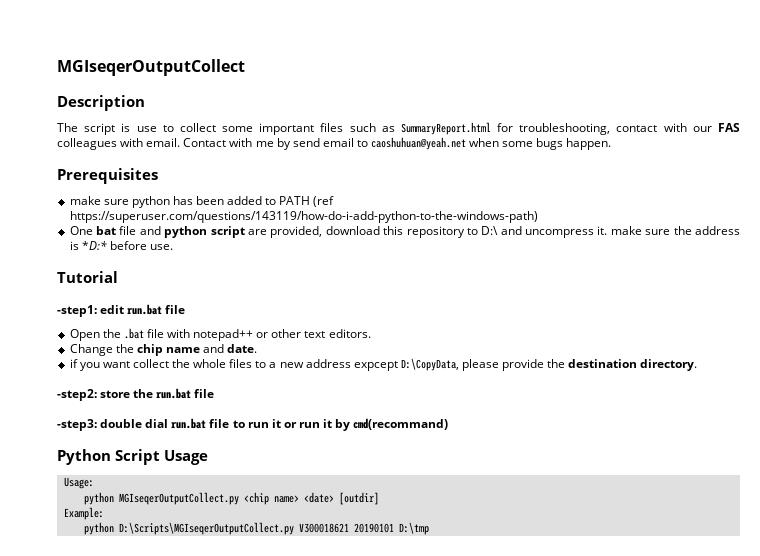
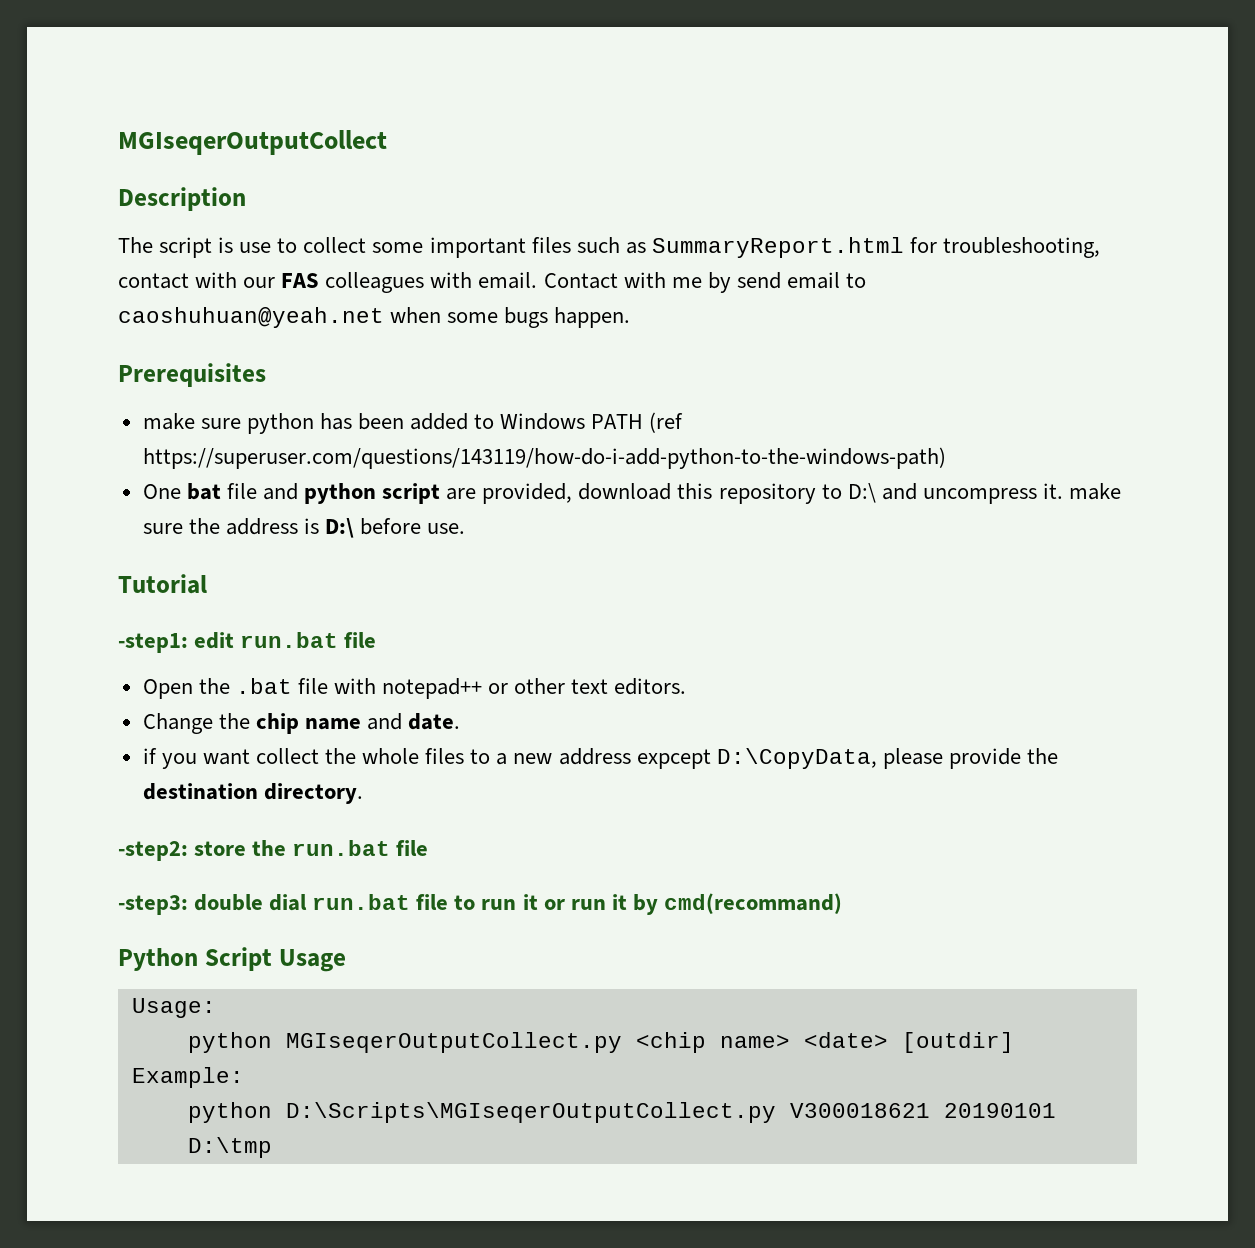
(277, 201) none -> [500,413,586,430] Windows
[81,241,107,250] *D:* -> [325,518,355,538] D:\

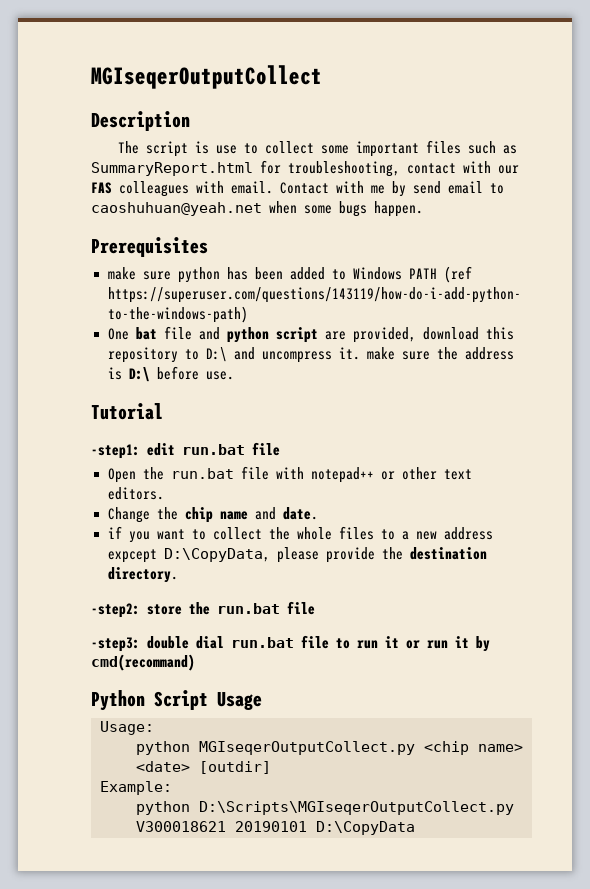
[235,678,292,694] .bat -> [170,468,234,479] run.bat
(250, 757) none -> [191,529,206,540] to
[187,1137,272,1158] D:\tmp -> [316,821,415,835] D:\CopyData

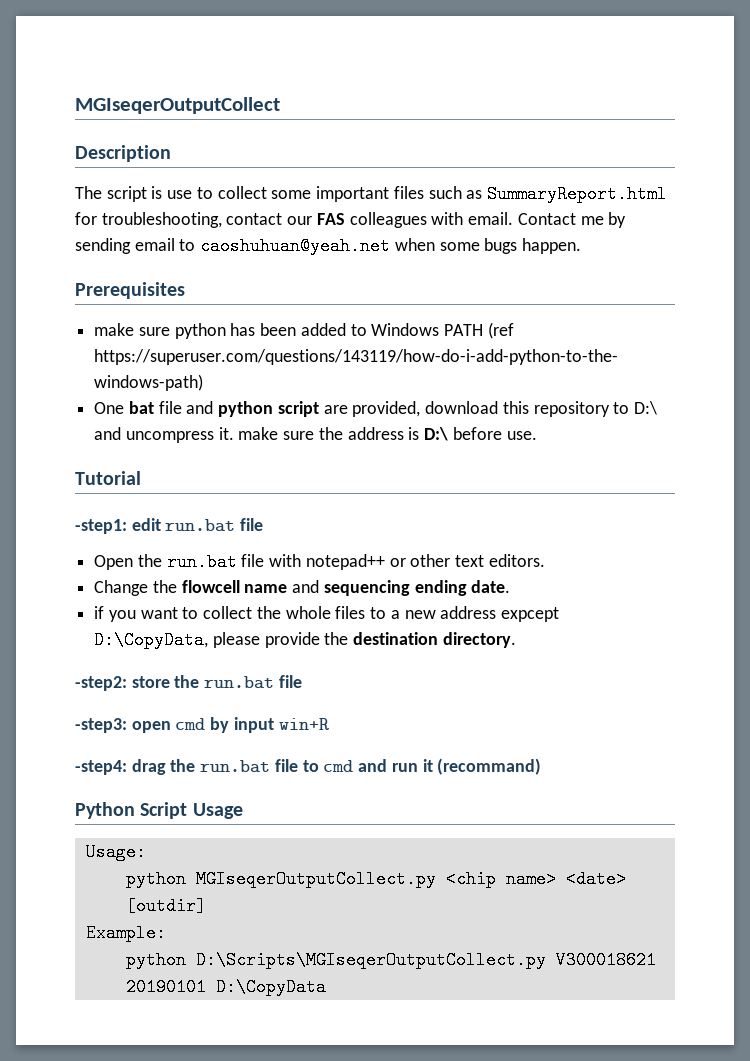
[463,161,491,173] with -> (283, 219) none
[336,181,364,193] with -> (576, 219) none
[413,181,441,194] send -> [75,238,131,254] sending
[184,507,213,523] chip -> [181,580,240,593] flowcell
(276, 513) none -> [323,580,467,596] sequencing ending
[147,635,490,652] [91,654,195,671] double dial run.bat file to run it or run it by cmd(recommand) -> [131,717,329,733] [75,758,542,775] open cmd by input win+R // -step4: drag the run.bat file to cmd and run it (recommand)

Problem statement:
Your task is to transcribe the line containing "[463,161,491,173] with -> (283, 219) none" and every line after it, through the last line of the data, exactly as written and with nothing more.

Worked solution:
[463,161,491,173] with -> (283, 219) none
[336,181,364,193] with -> (576, 219) none
[413,181,441,194] send -> [75,238,131,254] sending
[184,507,213,523] chip -> [181,580,240,593] flowcell
(276, 513) none -> [323,580,467,596] sequencing ending
[147,635,490,652] [91,654,195,671] double dial run.bat file to run it or run it by cmd(recommand) -> [131,717,329,733] [75,758,542,775] open cmd by input win+R // -step4: drag the run.bat file to cmd and run it (recommand)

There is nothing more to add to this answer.